- **Task requirements**
Reproduce the listing below as it stands. Leave out each image.

- **Material for this task**
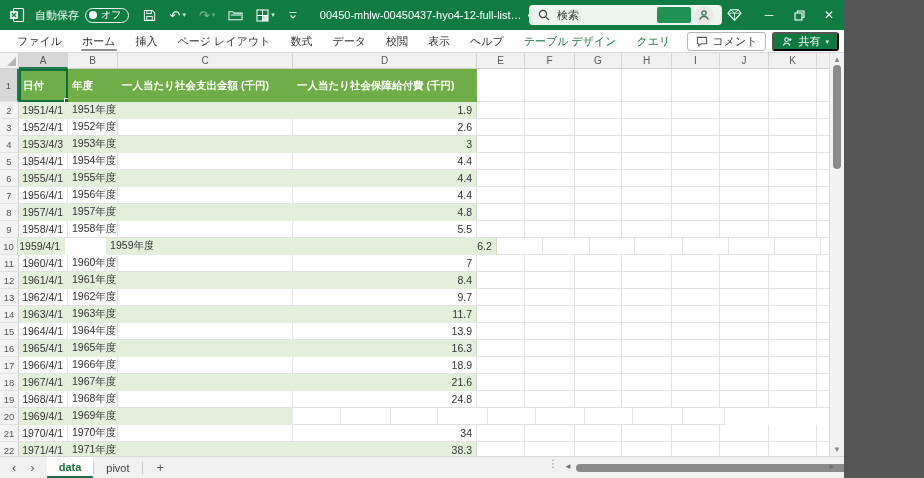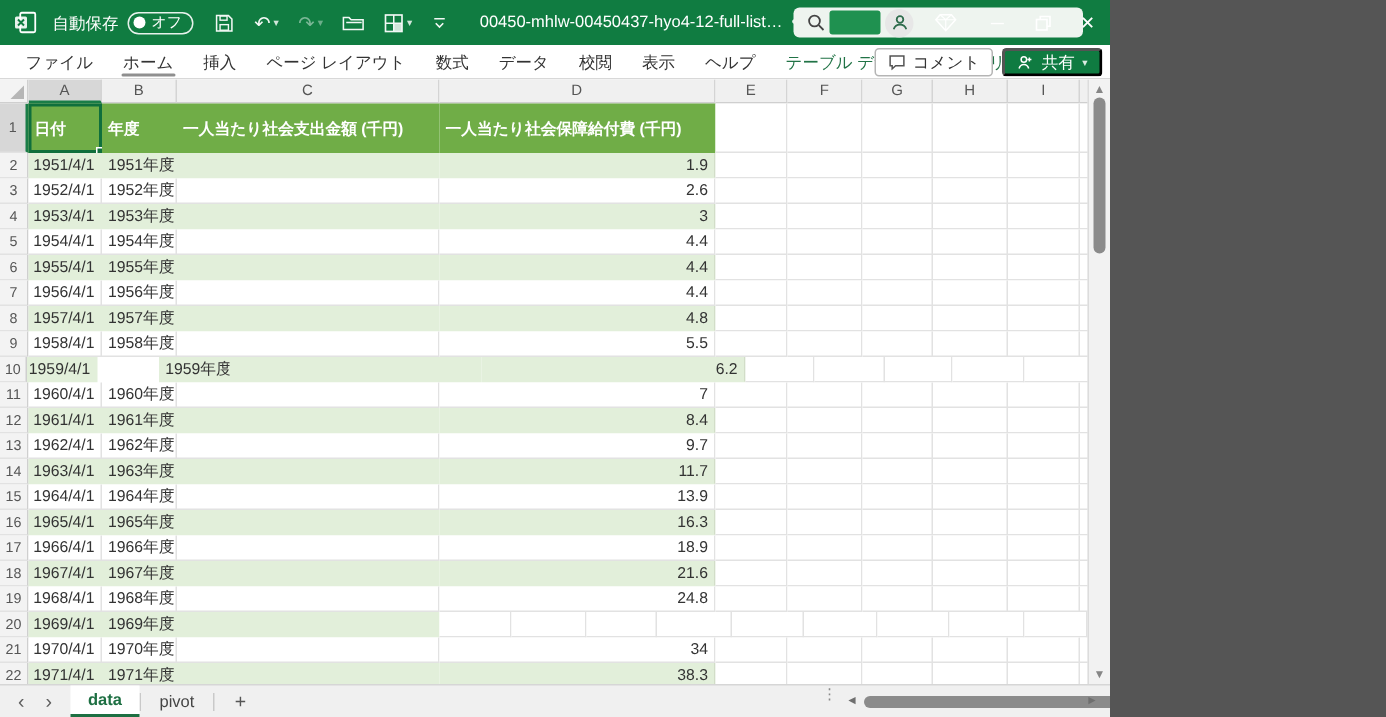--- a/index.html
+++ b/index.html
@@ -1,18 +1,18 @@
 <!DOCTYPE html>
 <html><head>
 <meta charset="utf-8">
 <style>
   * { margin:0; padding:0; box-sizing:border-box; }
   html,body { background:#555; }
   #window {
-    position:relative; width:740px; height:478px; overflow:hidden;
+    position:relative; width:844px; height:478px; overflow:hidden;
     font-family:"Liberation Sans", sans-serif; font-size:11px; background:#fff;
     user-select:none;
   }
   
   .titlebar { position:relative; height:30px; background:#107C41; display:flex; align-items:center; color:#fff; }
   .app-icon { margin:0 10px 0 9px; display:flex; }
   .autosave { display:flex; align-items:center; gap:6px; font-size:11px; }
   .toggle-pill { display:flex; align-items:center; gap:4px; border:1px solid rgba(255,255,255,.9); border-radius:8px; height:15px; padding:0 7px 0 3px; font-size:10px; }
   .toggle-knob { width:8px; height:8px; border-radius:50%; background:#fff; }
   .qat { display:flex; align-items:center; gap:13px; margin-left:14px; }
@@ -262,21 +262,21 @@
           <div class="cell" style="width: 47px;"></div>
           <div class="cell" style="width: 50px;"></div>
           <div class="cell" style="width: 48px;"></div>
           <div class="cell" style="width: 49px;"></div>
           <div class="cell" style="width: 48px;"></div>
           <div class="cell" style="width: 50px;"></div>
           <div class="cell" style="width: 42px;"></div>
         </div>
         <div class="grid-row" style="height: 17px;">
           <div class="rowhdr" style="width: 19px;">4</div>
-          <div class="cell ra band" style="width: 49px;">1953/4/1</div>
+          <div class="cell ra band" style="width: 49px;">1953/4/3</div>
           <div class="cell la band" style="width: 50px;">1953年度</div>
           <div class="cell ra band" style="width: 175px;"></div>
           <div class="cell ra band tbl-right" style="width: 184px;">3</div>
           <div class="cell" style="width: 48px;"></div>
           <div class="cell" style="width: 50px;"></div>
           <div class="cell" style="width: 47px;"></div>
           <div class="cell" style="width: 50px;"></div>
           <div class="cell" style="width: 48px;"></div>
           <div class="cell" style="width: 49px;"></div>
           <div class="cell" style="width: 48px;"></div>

- **Exercise response**
--- a/index.html
+++ b/index.html
@@ -1,18 +1,18 @@
 <!DOCTYPE html>
 <html><head>
 <meta charset="utf-8">
 <style>
   * { margin:0; padding:0; box-sizing:border-box; }
   html,body { background:#555; }
   #window {
-    position:relative; width:740px; height:478px; overflow:hidden;
+    position:relative; width:844px; height:478px; overflow:hidden;
     font-family:"Liberation Sans", sans-serif; font-size:11px; background:#fff;
     user-select:none;
   }
   
   .titlebar { position:relative; height:30px; background:#107C41; display:flex; align-items:center; color:#fff; }
   .app-icon { margin:0 10px 0 9px; display:flex; }
   .autosave { display:flex; align-items:center; gap:6px; font-size:11px; }
   .toggle-pill { display:flex; align-items:center; gap:4px; border:1px solid rgba(255,255,255,.9); border-radius:8px; height:15px; padding:0 7px 0 3px; font-size:10px; }
   .toggle-knob { width:8px; height:8px; border-radius:50%; background:#fff; }
   .qat { display:flex; align-items:center; gap:13px; margin-left:14px; }
@@ -262,21 +262,21 @@
           <div class="cell" style="width: 47px;"></div>
           <div class="cell" style="width: 50px;"></div>
           <div class="cell" style="width: 48px;"></div>
           <div class="cell" style="width: 49px;"></div>
           <div class="cell" style="width: 48px;"></div>
           <div class="cell" style="width: 50px;"></div>
           <div class="cell" style="width: 42px;"></div>
         </div>
         <div class="grid-row" style="height: 17px;">
           <div class="rowhdr" style="width: 19px;">4</div>
-          <div class="cell ra band" style="width: 49px;">1953/4/1</div>
+          <div class="cell ra band" style="width: 49px;">1953/4/3</div>
           <div class="cell la band" style="width: 50px;">1953年度</div>
           <div class="cell ra band" style="width: 175px;"></div>
           <div class="cell ra band tbl-right" style="width: 184px;">3</div>
           <div class="cell" style="width: 48px;"></div>
           <div class="cell" style="width: 50px;"></div>
           <div class="cell" style="width: 47px;"></div>
           <div class="cell" style="width: 50px;"></div>
           <div class="cell" style="width: 48px;"></div>
           <div class="cell" style="width: 49px;"></div>
           <div class="cell" style="width: 48px;"></div>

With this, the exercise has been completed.